As part T257893: [EPIC] Support User-Agent Client Hints header in CheckUser, CheckUser needs tables to store Client Hint data. The implementation proposed in https://gerrit.wikimedia.org/r/c/mediawiki/extensions/CheckUser/+/931875 adds two new tables, namely:
- cu_useragent_clienthints - A table that stores name and value combinations of Client Hint data.
- cu_useragent_clienthints_map - A many-to-many table between cu_useragent_clienthints and one of cu_changes, cu_private_event or cu_log_event.
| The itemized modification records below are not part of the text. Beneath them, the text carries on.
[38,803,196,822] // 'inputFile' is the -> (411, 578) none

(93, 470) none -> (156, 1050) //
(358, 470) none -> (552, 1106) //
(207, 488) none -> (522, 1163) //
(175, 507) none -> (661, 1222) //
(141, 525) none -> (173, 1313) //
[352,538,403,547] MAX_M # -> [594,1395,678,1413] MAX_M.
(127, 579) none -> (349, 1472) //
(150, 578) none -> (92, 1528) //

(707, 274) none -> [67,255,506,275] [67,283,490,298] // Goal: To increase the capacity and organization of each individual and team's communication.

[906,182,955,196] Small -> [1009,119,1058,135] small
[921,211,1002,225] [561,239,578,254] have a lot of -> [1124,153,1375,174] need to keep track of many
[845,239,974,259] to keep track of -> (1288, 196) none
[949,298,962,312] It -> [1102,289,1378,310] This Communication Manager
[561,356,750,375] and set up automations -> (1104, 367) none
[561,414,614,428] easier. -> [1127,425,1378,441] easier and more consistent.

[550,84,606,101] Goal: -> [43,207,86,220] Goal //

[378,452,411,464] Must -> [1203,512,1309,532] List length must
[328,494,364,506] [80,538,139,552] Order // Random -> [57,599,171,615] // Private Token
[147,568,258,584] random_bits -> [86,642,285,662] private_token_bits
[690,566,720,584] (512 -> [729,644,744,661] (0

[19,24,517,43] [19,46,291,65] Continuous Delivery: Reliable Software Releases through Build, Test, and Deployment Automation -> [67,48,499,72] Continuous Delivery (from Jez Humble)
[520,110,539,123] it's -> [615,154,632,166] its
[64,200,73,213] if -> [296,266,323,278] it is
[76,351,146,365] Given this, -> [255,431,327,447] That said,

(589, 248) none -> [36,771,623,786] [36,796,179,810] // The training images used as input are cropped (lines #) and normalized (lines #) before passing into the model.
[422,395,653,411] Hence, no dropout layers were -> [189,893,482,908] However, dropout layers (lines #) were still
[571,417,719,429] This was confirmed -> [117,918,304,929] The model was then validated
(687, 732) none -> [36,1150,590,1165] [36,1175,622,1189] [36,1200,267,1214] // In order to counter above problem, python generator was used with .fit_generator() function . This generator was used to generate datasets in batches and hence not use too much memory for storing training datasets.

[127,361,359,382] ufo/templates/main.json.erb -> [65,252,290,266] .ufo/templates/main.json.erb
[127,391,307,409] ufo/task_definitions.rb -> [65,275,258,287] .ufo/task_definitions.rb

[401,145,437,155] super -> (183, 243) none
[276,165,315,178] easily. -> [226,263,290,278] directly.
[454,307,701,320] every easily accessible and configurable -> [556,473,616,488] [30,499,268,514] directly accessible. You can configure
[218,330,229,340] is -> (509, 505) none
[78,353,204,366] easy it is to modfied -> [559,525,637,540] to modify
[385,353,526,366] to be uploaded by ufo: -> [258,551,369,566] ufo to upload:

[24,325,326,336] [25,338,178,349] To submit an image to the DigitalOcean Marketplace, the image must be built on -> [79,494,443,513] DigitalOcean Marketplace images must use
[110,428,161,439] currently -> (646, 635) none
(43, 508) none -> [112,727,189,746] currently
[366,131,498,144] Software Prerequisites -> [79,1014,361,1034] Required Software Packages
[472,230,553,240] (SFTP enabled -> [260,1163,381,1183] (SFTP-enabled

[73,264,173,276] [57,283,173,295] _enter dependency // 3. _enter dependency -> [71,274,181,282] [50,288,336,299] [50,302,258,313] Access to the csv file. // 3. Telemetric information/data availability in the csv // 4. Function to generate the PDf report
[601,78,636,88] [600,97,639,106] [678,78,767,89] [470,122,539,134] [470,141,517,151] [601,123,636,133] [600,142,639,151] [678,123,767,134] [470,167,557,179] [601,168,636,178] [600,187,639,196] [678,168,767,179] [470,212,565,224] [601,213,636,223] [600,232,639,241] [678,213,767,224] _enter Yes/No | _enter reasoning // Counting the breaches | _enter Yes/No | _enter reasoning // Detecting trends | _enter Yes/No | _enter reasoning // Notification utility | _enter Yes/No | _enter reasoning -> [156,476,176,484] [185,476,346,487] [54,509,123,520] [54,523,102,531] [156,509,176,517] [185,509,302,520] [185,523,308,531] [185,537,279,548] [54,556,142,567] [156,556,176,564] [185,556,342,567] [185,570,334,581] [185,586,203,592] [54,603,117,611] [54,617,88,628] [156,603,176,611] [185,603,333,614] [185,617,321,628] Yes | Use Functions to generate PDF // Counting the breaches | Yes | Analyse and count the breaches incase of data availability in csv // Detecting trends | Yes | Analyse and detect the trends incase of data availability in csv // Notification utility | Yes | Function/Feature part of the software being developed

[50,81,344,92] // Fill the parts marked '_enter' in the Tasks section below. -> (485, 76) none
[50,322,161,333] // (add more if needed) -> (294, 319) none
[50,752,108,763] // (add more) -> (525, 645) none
Answers to the questions at https://wikitech.wikimedia.org/wiki/Creating_new_tables:
- Should this table be replicated to wiki replicas (does it not contain private data)? No, as private data is stored.
- Will you be doing cross-joins with the wiki metadata? There will be no CROSS JOINs in the SQL sense. If this means any JOIN then, JOINs for these tables will occur to the tables cu_useragent_clienthints, cu_useragent_clienthints, cu_changes, cu_private_event and cu_log_event. When generating results for Special:CheckUser and Special:Investigate a JOIN would be made to the logging and comment table.
- Size of the table (number of rows expected):
- cu_useragent_clienthints - Minimal as the table stores unique combinations of client hint name and value, with most being shared by browsers. Probably around 1000 rows. Local testing using current versions of Chrome and Edge gives 14 rows, but each version number of a browser adds a new row.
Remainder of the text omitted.